4.) Seerah of Prophet Muhammad (S) by Dr. Yasir Qadhi

You want a close connection with the Qur’an right? Well, Umm-ul Mu’mineen Aisha (RA) referred to our Beloved Prophet (S) as the Qur’an walking. Rasulullah (S) is the most beloved figure in our faith tradition, and it is highly recommended that we send salutations upon his noble being and pray for peace and blessings upon him. Dr. Yasir Qadhi, one of America’s most prominent scholars has provided us with a long, and thorough series on the Life and Times of our Beloved Master — Rasulullah (S). Another way to connect to the Qur’an, is studying the life and stories of the individual who lived the Qur’an. As Muslims, we are required to love Rasulullah (S) more than our own selves (referring to this hadith) — how can we truly love our Beloved Prophet (S) if we do not know his life? Above is a playlist of 104 videos solely dedicated to the comprehensive, detailed and biographical story of the most perfect human being that walked on the earth, sayyidna Muhammad (S).

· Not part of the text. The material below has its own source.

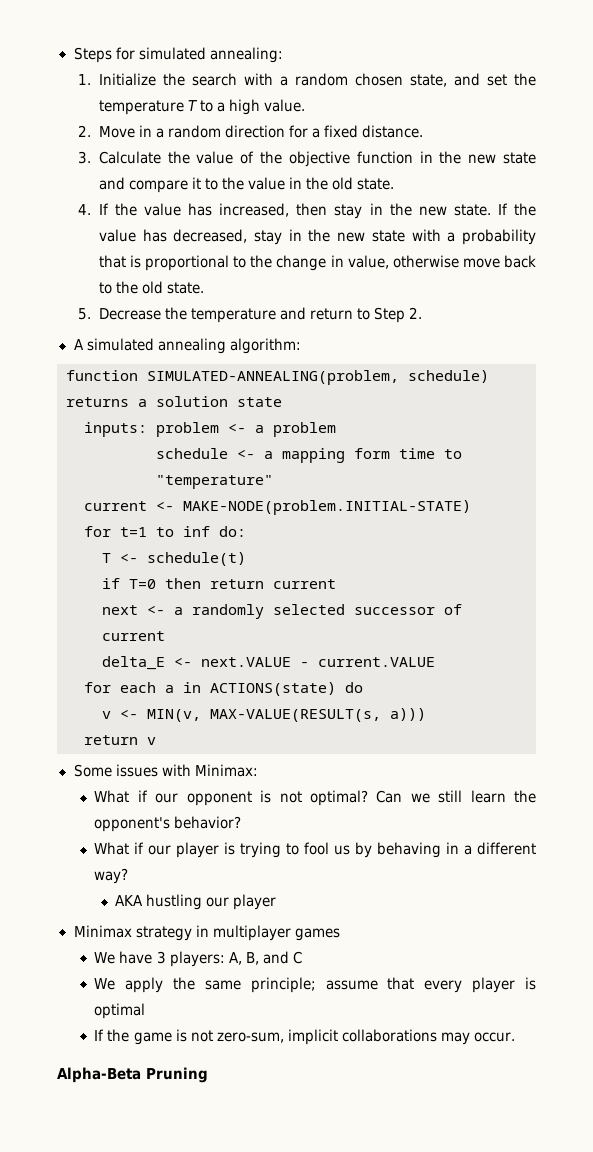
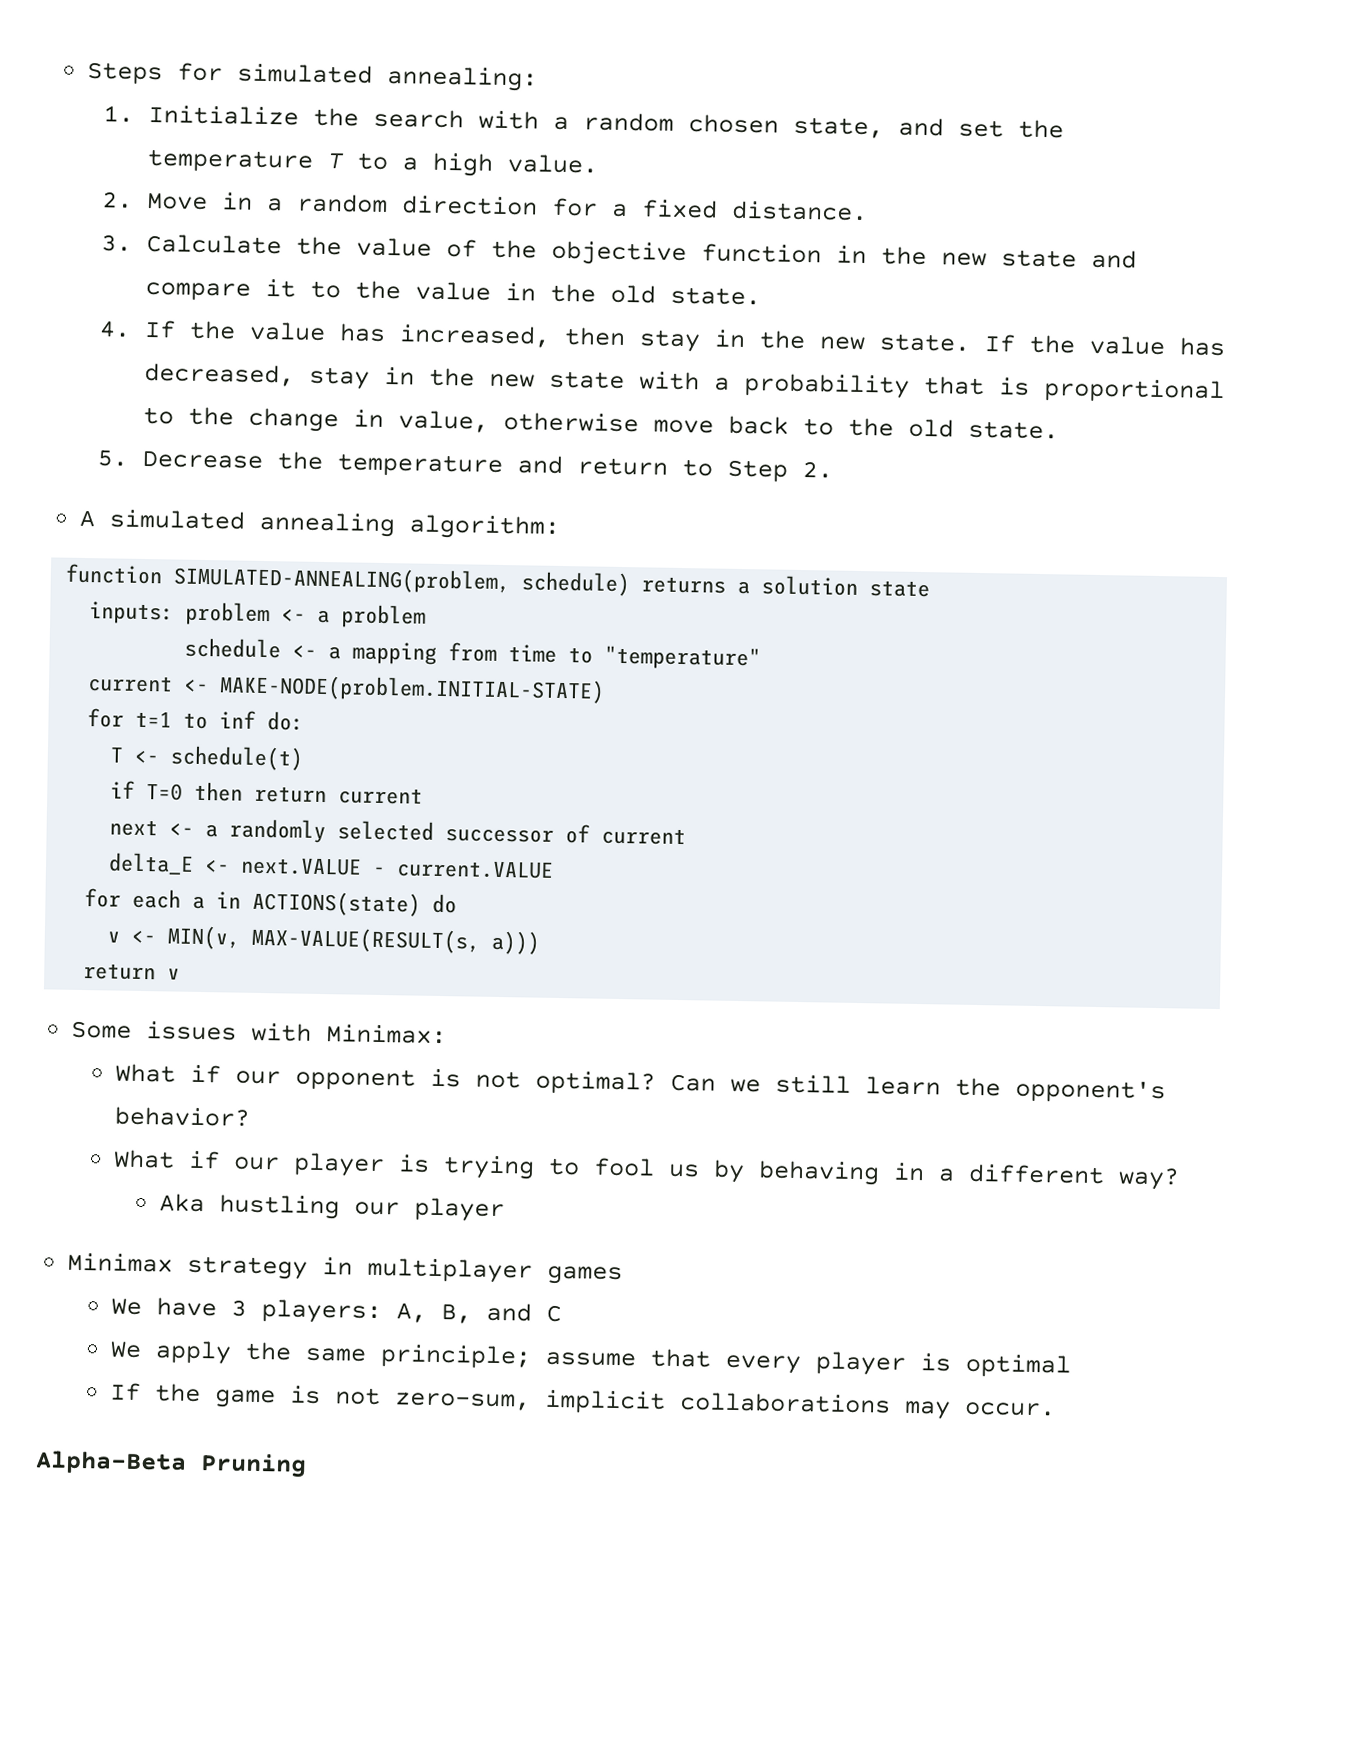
[354,448,390,459] form -> [448,642,498,662] from
[115,895,144,906] AKA -> [158,1193,205,1213] Aka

5.) Towards A #Nabawi Ramadan

Free Webinar IGI

Being affiliated with the Imam Ghazali Institute, I felt obliged to plug-in the institution I love by informing you all of an upcoming seminar that will be mostly targeting young Muslims going to college! RSVP here and make sure to take good notes, we are providing you with a good roster of scholars and teachers to equip you with the tools to optimize your Ramadan experience!

Conclusion

To end this article, I gave you five beautiful, long-lasting tools to optimize your Ramadan this year and even the Ramadans to come in shaa Allah (may Allah allow us to observe many more, ameen!). I pray you find these materials provided to be life-changing for you and a means to our ultimate goal — Al-Jannah! May Allah make this information beneficial to us, and remember — when seeking knowledge, take notes, digest the knowledge and pray for more! Imam Al-Ghazali always encouraged his students and readers to pray for knowledge that benefits, and for a heart that’s God-conscious. What is non-beneficial knowledge? A knowledge we don’t implement, and a knowledge we don’t follow after being taught. Oh Allah make our newly acquired knowledge a witness for us on the Day of Judgment and not a witness against us, ameen. May Allah preserve you all, and please keep the Beloved of Allah (S) in your prayers — Peace and Blessings be upon him and his righteous, and noble companions! Ameen!